Invalid latex document if "= Heading =" is used (\chapter for documentclass article)

GoogleCodeExporter commented 8 years ago

What steps will reproduce the problem?
1. Create wiki entry with = =, == ==, and === === headings
2. Try to export latex directly to pdf (or to tex and run latex manually)

What is the expected output? What do you see instead?
I expected a tex document which is compilable, but an "article" was created
which had "\chapter" entries which are invalid

What version of Wiki2LaTeX are you using? On which Mediawiki version?
latest version (0.10) of wiki2latex, MW 1.15

Original issue reported on code.google.com by philipp....@googlemail.com on 31 May 2010 at 12:52

GoogleCodeExporter commented 8 years ago

I'm using the same versions, and I can confirm this behavior.  Specifically:

Seems like in scrbook/scrreport mode:
= single equal = gets converted to    \part{single equal}
== double equal   gets converted to \chapter{double equal}

and in scarticle mode:

= single equal = gets converted to \chapter{single equal}
== double equal == gets converted to \section{double equal}

On the one hand, there seems to be some sort of problem because \chapter can be 
generated in article mode, which 
LaTeX doesn't allow.

On the other hand, I didn't even know that single equals we possible!   I use 
the Wikipedia approach of making == 
== the highest level.

http://en.wikipedia.org/wiki/Help:Wiki_markup#Layout

However, Mediawiki generally seems to allow single equals.

http://www.mediawiki.org/wiki/Help:Formatting

A simple fix would be to stop using = single equal = and make == double == your 
highest level.

Original comment by brian.ku...@gmail.com on 7 Jun 2010 at 8:47

GoogleCodeExporter commented 8 years ago

Bug avoidance is not a fix. Changing == == to the highest level in the whole 
wiki
would be a huge amount of work. Further it just looks ugly. The simplest fix 
would be
a config menu where you could set the relation. Unfortunately I couldn't find 
the
function in the code where == is set to \section.

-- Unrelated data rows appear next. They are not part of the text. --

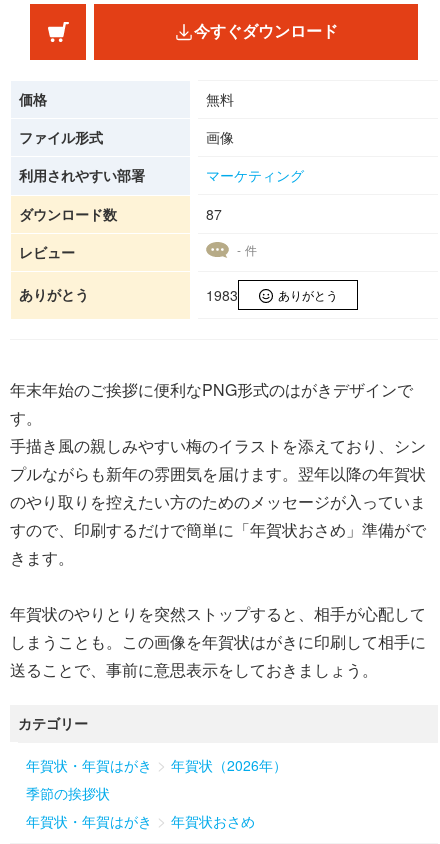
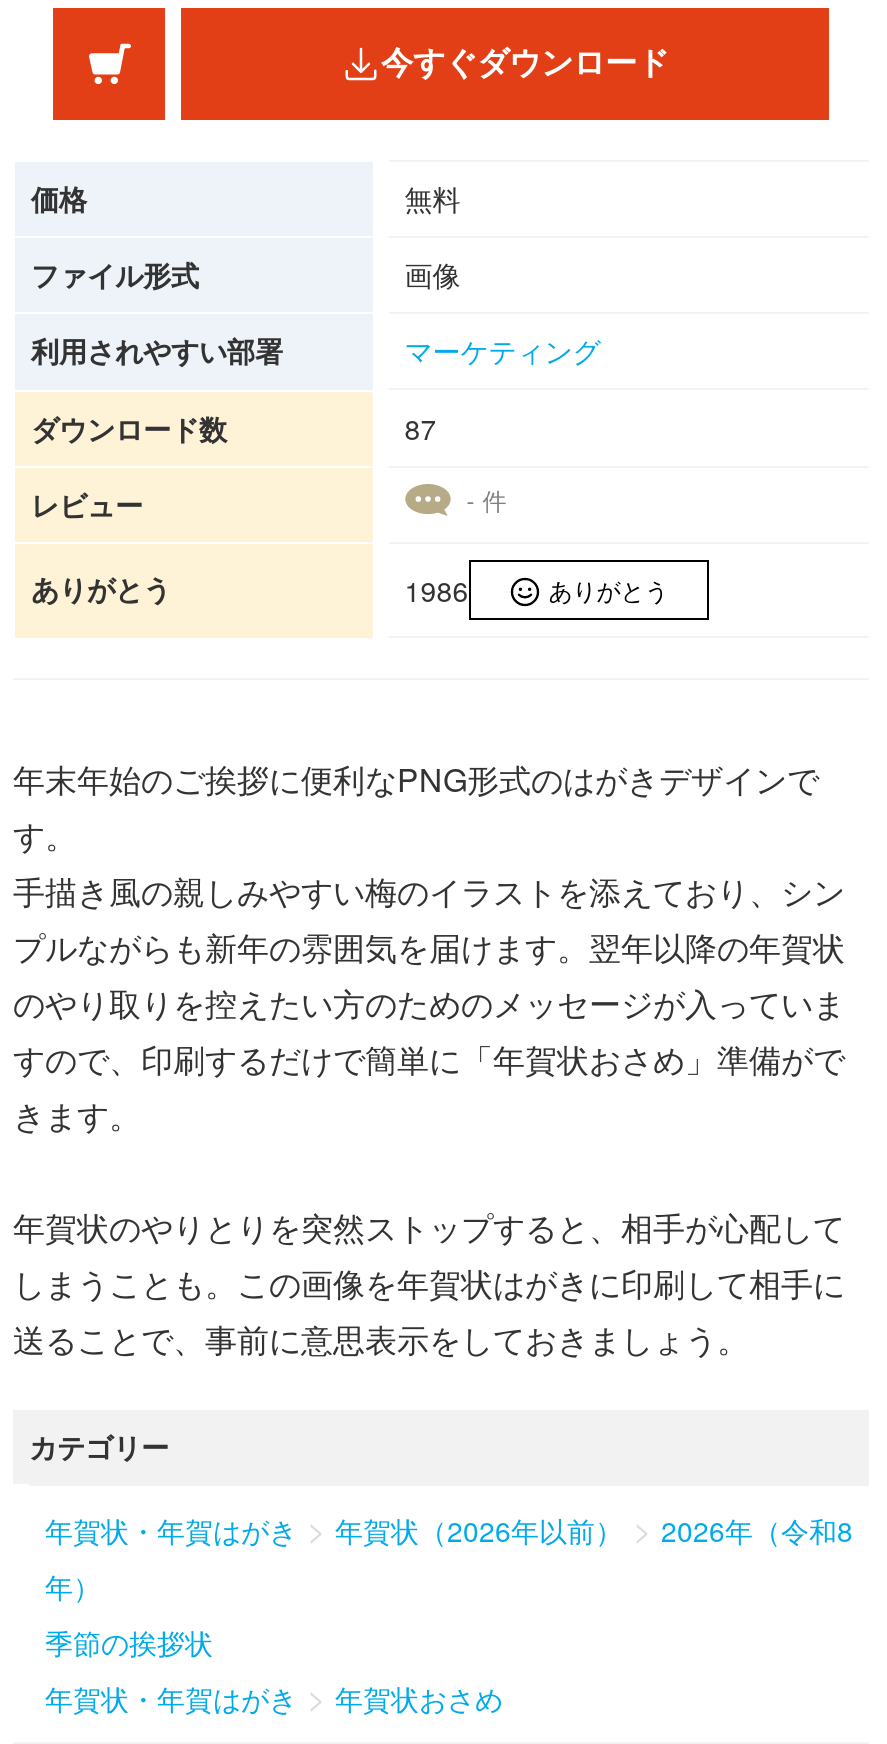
- 1983
+ 1986

- 年賀状・年賀はがき >年賀状（2026年）
+ 年賀状・年賀はがき >年賀状（2026年以前） > 2026年（令和8
+ 年）
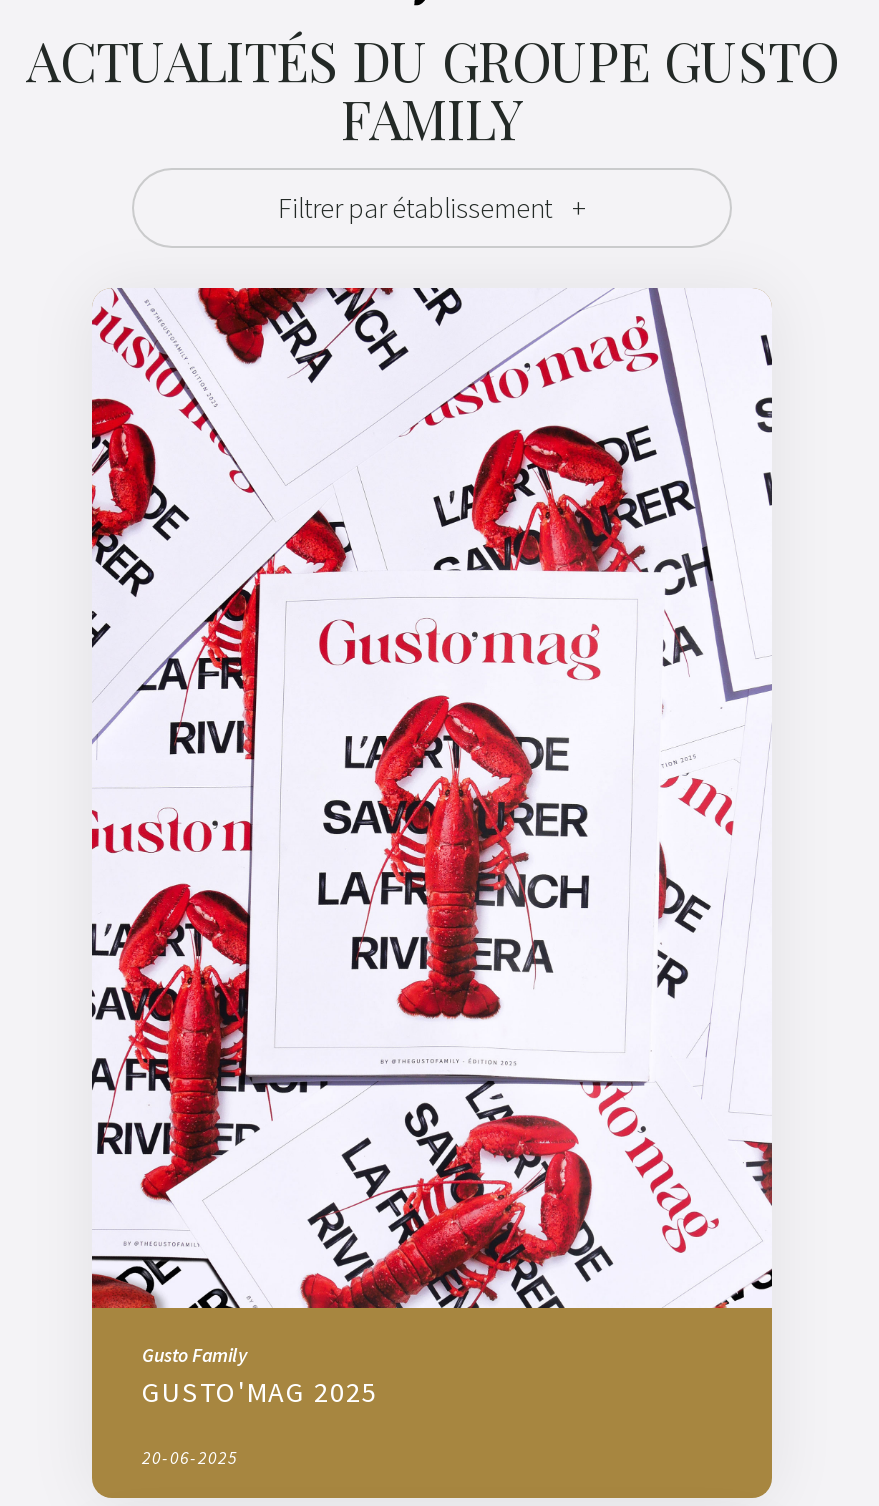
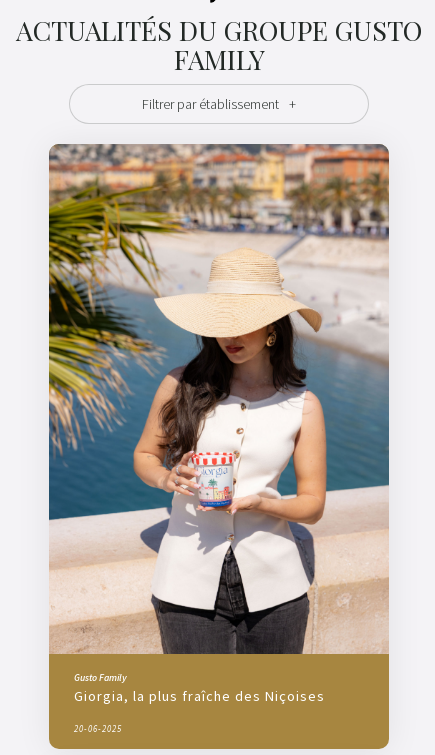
- [image]
- GUSTO'MAG 2025
+ [image]
+ Giorgia, la plus fraîche des Niçoises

Original comment by philipp....@googlemail.com on 7 Jun 2010 at 8:54

GoogleCodeExporter commented 8 years ago

The function is located here: 

http://code.google.com/p/wiki2latex/source/browse/trunk/w2lParser.php#812

The point is, that single equal headings are not part of the official mediawiki 
syntax (though it works). You can implement a simple function, which corrects 
the beahaviour for your wiki (using the 'w2lHeadings'-hook).

Maybe a smarter way could be found, which removes the assumption, that == == is 
the highest heading-level. This assumption is, what causes the bug. It should 
be fixed by checking, whether or not a single-equal-heading has been found in 
the doc. Adding another config-var seems unappropriate to me: I frequently 
forget to check some boxes when generating pdfs, which means I need to generate 
it again.

Original comment by hansgeorg.kluge@gmail.com on 9 Jun 2010 at 7:50

Added labels: Component-MwIntegration

GoogleCodeExporter commented 8 years ago

I think that Hans-Georg's "smarter way" make the most sense.

WARNING (1) I know little about how the Parser actually works (2) know little 
about regex or PHP and (3) know nothing about the w2lHeadings hook.   But the 
following code, added after line 821 in w2lParser.php, implements the 
suggestion, at least on my wiki:

                if ( preg_match("!^<h1>(.+)</h1>!", $str)) {
                        $str = preg_replace("!^<h5>(.+)</h5>\\s*$!m","<h6>\\1</h6>\\2", $str);
                        $str = preg_replace("!^<h4>(.+)</h4>\\s*$!m","<h5>\\1</h5>\\2", $str);
                        $str = preg_replace("!^<h3>(.+)</h3>\\s*$!m","<h4>\\1</h4>\\2", $str);
                        $str = preg_replace("!^<h2>(.+)</h2>\\s*$!m","<h3>\\1</h3>\\2", $str);
                        $str = preg_replace("!^<h1>(.+)</h1>\\s*$!m","<h2>\\1</h2>\\2", $str);
                }

http://code.google.com/p/wiki2latex/source/browse/trunk/w2lParser.php#812

w2lParse.php does Wiki -> HTML -> LaTeX conversion, interestingly.   The above 
modification works after HTML conversion.  If <h1> is detected, then <h(x)> is 
demoted to <h(x-1)>.   This way, <h1> never appears, and is closer to the 
behavior that was assumed (i.e. that "= single equals =" never appear) in the 
original implementation.   

This will fail if, for some reason, doHeadings gets called in multiple passes.  
It might detect <h1> in one pass, but not another, and the demotions would not 
be uniformly applied.

Use at your own risk, but it worked on my little test.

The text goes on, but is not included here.